Table of Contents
What’s it: Trickle-down effect is an economic concept in which giving concessions to the rich or capital owners will ultimately encourage economic growth. Economic policy should focus on them. By doing so, they will create more jobs and income, which, in the end, will penetrate the poorest sections of society and benefit all.
How the trickle-down effect works
The trickle-down effect states that the best way to encourage economic growth is to let the rich or owners of capital (investors and entrepreneurs) develop. The government should relax economic policies that benefit them, not to the lower middle class.
Policies to promote trickle-down effects can be:
- Withholding capital gains tax
- Company net income tax relief
- A reduction in tax rates for wealthy individuals such as investors and entrepreneurs
- Reduction of capital gains tax
- Loosening of regulations for businesses
Proponents argue that such relaxation encourages the rich and the owners of capital to stimulate economic growth. Relaxation encourages them to develop new businesses and create more jobs. It will eventually flow to the lower middle class. They are easy to find work and earn an income.
Tax reduction effect
Entrepreneurs and owners of capital have more money when taxes fall. They then use it to increase their wealth by starting new businesses or scaling up existing business operations. They invest in capital goods such as buying factories, improving technology, and new equipment.
Investment in capital goods encourages higher output in the economy. Increasing the scale of operations also allows companies to achieve economies of scale, which, in turn, lower the prices of goods and services.
So when the owners of capital have more money, the business will expand and increase job creation. They employ more people, especially in the lower middle class.
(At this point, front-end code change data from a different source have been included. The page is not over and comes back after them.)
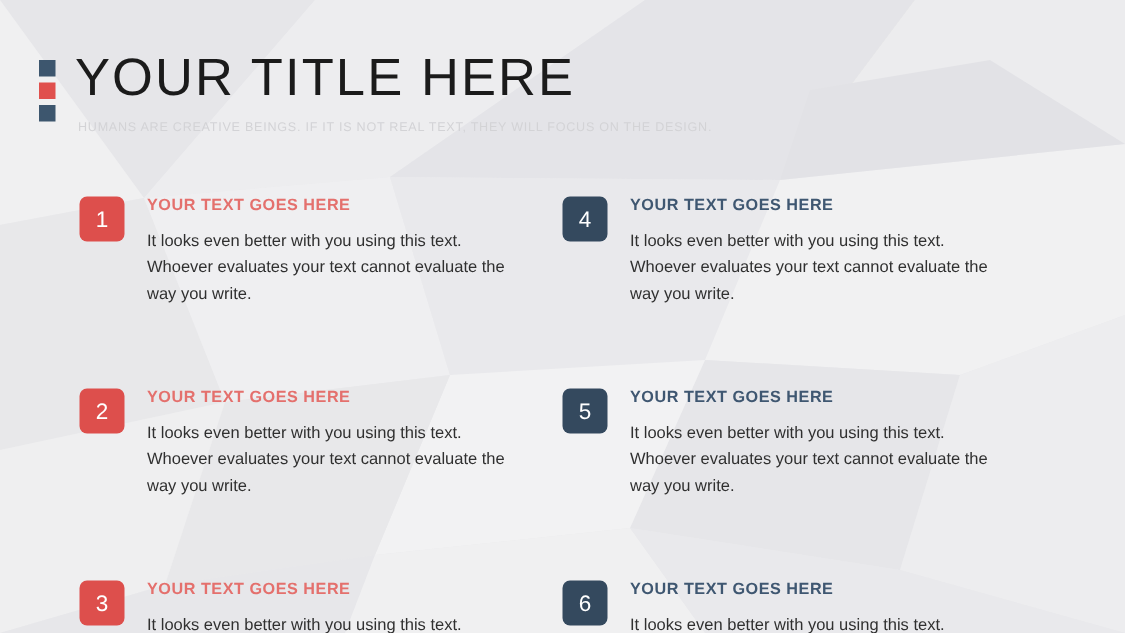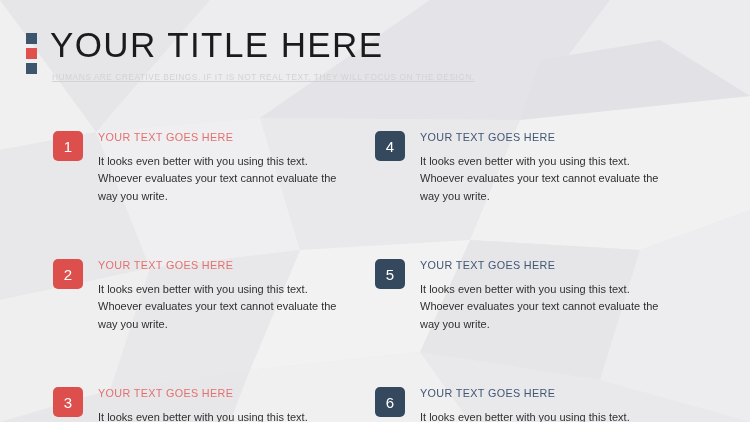--- a/index.html
+++ b/index.html
@@ -35,7 +35,7 @@
   .header {
     position: absolute;
     left: 26px;
-    top: 27px;
+    top: 34px;
     display: flex;
     align-items: flex-start;
   }

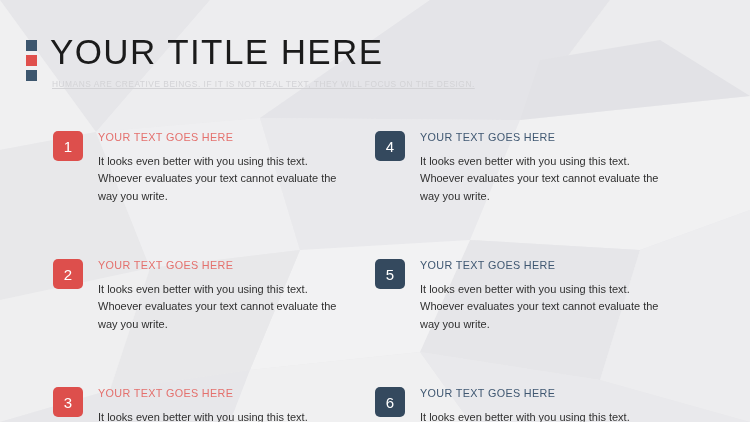--- a/index.html
+++ b/index.html
@@ -71,7 +71,6 @@
     letter-spacing: 0.5px;
     color: #d3d3d6;
     white-space: nowrap;
-    text-decoration: underline;
   }
 
   

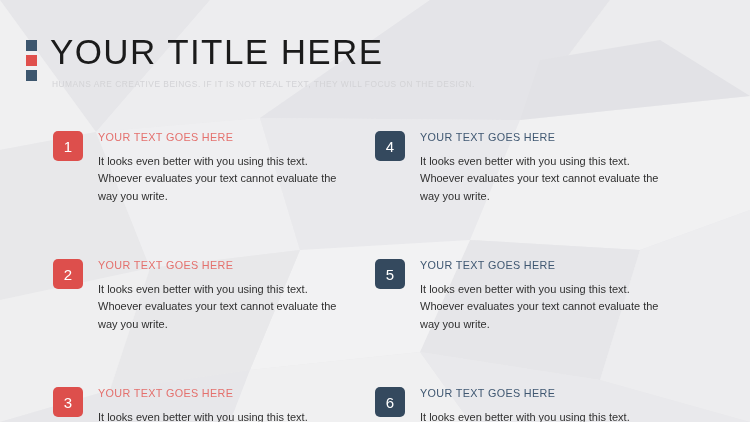--- a/index.html
+++ b/index.html
@@ -114,7 +114,7 @@
     letter-spacing: 0.35px;
     line-height: 1.1;
     margin: 0 0 9px 0;
-    font-weight: 400;
+    font-weight: 700;
   }
   .item-title.red  { color: #e4706d; }
   .item-title.navy { color: #3f5771; }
The workers ultimately benefit from the trickle-down economy. Job and income prospects are improving, raising their standard of living. Thus, the benefits of economic growth will eventually flow from the top down.
As a result of expanding economic growth, the government can collect more taxes. The additional tax revenue compensates for tax cuts to the rich and the owners of capital.
Rich people have a higher marginal propensity to save than the lower middle class. When they have more money, most of the extra money they save or invest in.
In contrast, the lower middle class will spend more of their money on consuming goods and services. The money is used up once they buy the product.
It contrasts with investments by the rich. They use the money to create more money by establishing new businesses. Or, they can invest it in company stocks and bonds. The company ultimately uses the money from the issuance of shares or bonds for expansion and investment in capital goods.
The trickle-down effect basically assumes several things, including:
- The source of economic growth comes more from the investment of the owner of capital (resources) rather than through encouragement of consumption
- All members of society benefit from growth
- The pressure of external competition (from imports) is minimal
Criticisms of the trickle-down effect
Some of the basic assumptions of this concept may be less realistic. Investment has indeed become one of the drivers of economic growth. However, ignoring the role of consumption is a mistake. Build more factories, but nobody buys, what happens?
Consumption is another driver of economic growth. So, the role of the middle-lower class is also vital. They usually cover most of the population. So, cumulatively, they are the drivers of growth and production. Their consumption is the reason why businesses increase production.
Some other criticisms of the trickle-down effect are:
- Increase economic inequality. The concept benefits only a few wealthy people, making them even richer. That plants more money in the hands of the rich and corporations, encourages spending and free-market capitalism. On the other hand, those on low incomes do not receive a tax cut. This situation widens income and wealth inequality.
- Defining the rich. Complexity arises about which of the wealthy should receive tax cuts. The rich who are lazy and have no entrepreneurial spirit, will they create more jobs?
- A tax cut is more beneficial if it targets the lower-middle class. The lower-middle-income people cover a large part of the population. Thus, when they have more money due to lower taxes, they will increase the demand for goods and services. That encourages businesses to increase production and create more jobs and income. Thus, the scale of the impact of the tax cut is more significant.
- Budget deficit pressure. Taxes on the rich and corporations usually account for a significant portion of government revenue. If the government cuts it, it increases pressure on the budget deficit.